Task instructions. Some lines in the listing hold the word "Типы". Return each of them.

[[ Data open ]]

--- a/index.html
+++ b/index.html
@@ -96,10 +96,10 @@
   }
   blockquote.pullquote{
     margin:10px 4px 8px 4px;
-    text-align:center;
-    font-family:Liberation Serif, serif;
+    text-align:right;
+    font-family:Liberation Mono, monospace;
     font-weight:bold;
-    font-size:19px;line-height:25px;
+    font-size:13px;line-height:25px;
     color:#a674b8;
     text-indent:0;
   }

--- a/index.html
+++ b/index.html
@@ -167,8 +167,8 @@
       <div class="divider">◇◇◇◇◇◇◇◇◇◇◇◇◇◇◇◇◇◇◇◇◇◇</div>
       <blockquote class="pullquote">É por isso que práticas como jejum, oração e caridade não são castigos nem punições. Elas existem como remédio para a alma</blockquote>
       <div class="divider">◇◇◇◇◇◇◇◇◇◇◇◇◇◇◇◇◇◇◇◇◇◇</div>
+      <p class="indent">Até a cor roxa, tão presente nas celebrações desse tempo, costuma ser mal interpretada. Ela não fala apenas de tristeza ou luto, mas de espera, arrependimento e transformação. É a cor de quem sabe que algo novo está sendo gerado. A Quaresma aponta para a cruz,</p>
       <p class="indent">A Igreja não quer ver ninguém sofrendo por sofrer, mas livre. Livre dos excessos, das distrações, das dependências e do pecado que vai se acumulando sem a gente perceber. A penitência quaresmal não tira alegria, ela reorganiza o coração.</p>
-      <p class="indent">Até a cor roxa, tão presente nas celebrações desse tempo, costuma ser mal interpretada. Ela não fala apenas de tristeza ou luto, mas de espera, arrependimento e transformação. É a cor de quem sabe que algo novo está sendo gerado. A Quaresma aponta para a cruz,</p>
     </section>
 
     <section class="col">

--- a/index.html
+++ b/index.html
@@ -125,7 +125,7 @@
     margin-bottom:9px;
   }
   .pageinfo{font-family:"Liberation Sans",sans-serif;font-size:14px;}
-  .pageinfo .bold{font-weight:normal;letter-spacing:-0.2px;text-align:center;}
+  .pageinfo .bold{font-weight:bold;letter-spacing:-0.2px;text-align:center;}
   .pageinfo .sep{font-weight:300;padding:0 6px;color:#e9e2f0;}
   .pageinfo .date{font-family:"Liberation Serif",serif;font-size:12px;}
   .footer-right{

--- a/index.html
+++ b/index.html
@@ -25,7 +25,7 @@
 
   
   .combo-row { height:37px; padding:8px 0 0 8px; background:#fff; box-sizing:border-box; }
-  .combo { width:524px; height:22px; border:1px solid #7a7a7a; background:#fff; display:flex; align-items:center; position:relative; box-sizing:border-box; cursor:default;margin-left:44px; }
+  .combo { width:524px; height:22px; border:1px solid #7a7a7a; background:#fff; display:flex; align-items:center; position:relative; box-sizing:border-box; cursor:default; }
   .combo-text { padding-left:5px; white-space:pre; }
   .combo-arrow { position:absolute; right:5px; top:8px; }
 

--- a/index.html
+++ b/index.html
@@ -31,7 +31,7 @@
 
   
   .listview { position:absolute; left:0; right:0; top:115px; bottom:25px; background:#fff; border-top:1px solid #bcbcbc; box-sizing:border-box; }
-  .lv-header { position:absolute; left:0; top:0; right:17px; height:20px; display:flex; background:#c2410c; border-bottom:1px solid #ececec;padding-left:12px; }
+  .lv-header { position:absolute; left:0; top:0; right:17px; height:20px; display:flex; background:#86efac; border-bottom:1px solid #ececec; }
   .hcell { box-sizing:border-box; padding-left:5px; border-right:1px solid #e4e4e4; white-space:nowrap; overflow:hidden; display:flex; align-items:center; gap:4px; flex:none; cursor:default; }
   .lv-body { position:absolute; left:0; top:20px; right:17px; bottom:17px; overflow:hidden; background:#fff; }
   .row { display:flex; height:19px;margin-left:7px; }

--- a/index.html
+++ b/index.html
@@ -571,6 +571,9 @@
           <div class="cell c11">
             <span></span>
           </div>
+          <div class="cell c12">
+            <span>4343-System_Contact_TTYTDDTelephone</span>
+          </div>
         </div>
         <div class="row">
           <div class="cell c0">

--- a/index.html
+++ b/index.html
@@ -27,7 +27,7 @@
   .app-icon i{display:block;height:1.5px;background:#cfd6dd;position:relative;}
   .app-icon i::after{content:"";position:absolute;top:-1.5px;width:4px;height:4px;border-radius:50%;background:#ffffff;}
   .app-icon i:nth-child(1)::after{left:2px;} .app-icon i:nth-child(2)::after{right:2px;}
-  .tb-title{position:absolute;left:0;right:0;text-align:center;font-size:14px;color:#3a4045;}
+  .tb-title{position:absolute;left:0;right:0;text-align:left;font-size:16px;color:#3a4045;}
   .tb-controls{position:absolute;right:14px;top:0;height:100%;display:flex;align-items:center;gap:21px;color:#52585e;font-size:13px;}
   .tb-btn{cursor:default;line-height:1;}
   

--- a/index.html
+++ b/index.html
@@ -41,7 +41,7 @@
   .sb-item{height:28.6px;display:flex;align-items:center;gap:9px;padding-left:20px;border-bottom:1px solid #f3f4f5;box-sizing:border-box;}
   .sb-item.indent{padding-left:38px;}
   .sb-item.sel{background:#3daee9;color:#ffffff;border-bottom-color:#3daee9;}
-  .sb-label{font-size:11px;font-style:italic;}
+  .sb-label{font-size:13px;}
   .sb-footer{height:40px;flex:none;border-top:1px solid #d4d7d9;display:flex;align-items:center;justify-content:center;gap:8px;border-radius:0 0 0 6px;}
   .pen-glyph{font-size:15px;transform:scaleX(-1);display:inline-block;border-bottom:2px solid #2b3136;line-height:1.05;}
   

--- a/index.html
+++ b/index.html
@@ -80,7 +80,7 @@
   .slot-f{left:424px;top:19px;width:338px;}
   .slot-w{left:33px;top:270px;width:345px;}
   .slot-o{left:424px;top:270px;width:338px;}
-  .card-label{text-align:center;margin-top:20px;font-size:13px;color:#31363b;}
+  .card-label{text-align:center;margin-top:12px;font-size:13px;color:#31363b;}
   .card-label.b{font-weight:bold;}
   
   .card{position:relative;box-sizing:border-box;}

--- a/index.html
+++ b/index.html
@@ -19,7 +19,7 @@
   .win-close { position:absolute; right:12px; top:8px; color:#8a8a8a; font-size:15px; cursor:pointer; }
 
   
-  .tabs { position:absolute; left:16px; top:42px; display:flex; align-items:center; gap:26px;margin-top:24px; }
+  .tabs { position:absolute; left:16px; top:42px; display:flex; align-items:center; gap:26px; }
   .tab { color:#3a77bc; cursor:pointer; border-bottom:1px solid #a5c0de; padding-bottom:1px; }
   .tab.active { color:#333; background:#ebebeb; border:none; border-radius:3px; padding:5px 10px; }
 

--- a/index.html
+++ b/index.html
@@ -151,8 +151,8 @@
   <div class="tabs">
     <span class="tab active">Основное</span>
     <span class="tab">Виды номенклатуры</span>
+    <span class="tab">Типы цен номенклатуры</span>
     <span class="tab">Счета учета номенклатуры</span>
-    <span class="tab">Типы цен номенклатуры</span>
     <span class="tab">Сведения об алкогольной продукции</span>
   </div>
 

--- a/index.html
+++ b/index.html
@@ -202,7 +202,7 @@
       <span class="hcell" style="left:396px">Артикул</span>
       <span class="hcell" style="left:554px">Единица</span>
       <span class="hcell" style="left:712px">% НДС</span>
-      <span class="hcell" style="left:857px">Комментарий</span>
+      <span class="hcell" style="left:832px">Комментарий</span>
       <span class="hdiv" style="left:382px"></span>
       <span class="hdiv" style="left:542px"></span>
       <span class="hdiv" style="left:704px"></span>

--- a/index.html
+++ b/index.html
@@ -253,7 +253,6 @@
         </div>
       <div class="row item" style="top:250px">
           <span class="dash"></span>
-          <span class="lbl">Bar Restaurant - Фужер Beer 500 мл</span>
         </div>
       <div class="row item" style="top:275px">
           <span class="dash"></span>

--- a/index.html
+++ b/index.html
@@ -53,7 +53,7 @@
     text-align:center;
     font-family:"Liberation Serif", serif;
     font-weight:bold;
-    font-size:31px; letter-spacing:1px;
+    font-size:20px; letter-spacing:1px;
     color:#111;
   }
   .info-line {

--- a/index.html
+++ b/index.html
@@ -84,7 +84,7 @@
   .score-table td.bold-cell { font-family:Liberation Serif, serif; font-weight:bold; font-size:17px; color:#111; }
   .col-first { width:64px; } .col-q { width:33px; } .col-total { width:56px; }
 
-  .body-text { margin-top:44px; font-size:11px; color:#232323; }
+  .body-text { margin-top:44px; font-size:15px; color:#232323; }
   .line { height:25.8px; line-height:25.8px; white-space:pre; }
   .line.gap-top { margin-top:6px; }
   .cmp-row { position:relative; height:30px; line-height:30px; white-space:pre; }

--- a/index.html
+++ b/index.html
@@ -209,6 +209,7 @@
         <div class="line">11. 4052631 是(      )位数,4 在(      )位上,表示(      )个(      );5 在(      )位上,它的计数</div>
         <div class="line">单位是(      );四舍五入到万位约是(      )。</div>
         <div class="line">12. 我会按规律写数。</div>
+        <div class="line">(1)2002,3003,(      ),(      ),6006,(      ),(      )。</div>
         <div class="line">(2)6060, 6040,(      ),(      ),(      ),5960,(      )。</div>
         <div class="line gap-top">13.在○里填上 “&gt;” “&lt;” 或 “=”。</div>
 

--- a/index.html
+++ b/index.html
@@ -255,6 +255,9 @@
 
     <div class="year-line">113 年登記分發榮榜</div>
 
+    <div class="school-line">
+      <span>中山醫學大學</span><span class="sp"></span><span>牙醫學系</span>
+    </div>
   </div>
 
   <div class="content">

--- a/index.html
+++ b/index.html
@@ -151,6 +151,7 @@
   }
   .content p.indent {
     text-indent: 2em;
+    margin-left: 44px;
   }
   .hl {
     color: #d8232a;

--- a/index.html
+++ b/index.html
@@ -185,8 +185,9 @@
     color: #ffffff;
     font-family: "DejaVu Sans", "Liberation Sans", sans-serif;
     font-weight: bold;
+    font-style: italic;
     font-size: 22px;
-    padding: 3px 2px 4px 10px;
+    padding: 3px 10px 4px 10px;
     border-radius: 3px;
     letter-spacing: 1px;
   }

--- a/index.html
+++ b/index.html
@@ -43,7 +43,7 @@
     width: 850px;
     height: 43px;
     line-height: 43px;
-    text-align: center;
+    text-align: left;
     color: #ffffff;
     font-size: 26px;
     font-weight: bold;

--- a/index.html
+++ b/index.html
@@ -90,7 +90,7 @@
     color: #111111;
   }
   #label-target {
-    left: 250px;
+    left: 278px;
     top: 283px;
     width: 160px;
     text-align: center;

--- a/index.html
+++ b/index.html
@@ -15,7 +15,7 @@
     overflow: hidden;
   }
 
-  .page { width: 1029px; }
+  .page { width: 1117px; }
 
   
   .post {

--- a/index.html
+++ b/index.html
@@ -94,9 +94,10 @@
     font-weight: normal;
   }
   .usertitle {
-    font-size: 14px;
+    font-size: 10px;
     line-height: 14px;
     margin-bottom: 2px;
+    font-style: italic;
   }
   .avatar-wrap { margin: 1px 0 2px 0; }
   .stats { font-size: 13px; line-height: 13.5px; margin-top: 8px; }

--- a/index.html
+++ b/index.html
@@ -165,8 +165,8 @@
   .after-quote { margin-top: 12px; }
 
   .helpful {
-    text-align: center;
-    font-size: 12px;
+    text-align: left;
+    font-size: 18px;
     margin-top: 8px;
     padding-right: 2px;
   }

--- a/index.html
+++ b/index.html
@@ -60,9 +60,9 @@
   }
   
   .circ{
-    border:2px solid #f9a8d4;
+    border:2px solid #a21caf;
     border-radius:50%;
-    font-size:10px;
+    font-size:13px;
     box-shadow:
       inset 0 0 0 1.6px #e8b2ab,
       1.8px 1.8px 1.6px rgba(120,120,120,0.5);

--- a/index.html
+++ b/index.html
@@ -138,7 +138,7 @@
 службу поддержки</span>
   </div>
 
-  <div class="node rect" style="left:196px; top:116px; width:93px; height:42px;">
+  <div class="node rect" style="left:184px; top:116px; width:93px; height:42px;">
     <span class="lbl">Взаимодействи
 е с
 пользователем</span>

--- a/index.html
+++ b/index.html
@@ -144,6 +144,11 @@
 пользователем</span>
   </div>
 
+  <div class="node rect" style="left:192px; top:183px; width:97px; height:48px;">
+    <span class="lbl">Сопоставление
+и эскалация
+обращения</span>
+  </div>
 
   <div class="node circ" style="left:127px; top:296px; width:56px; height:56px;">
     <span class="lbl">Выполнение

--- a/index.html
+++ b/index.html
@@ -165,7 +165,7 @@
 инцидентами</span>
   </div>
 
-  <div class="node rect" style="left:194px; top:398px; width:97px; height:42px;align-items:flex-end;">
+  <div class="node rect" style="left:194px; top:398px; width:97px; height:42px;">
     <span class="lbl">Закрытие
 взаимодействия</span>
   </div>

[[ Data closed ]]

Solution to the exercise.
+    <span class="tab">Типы цен номенклатуры</span>
-    <span class="tab">Типы цен номенклатуры</span>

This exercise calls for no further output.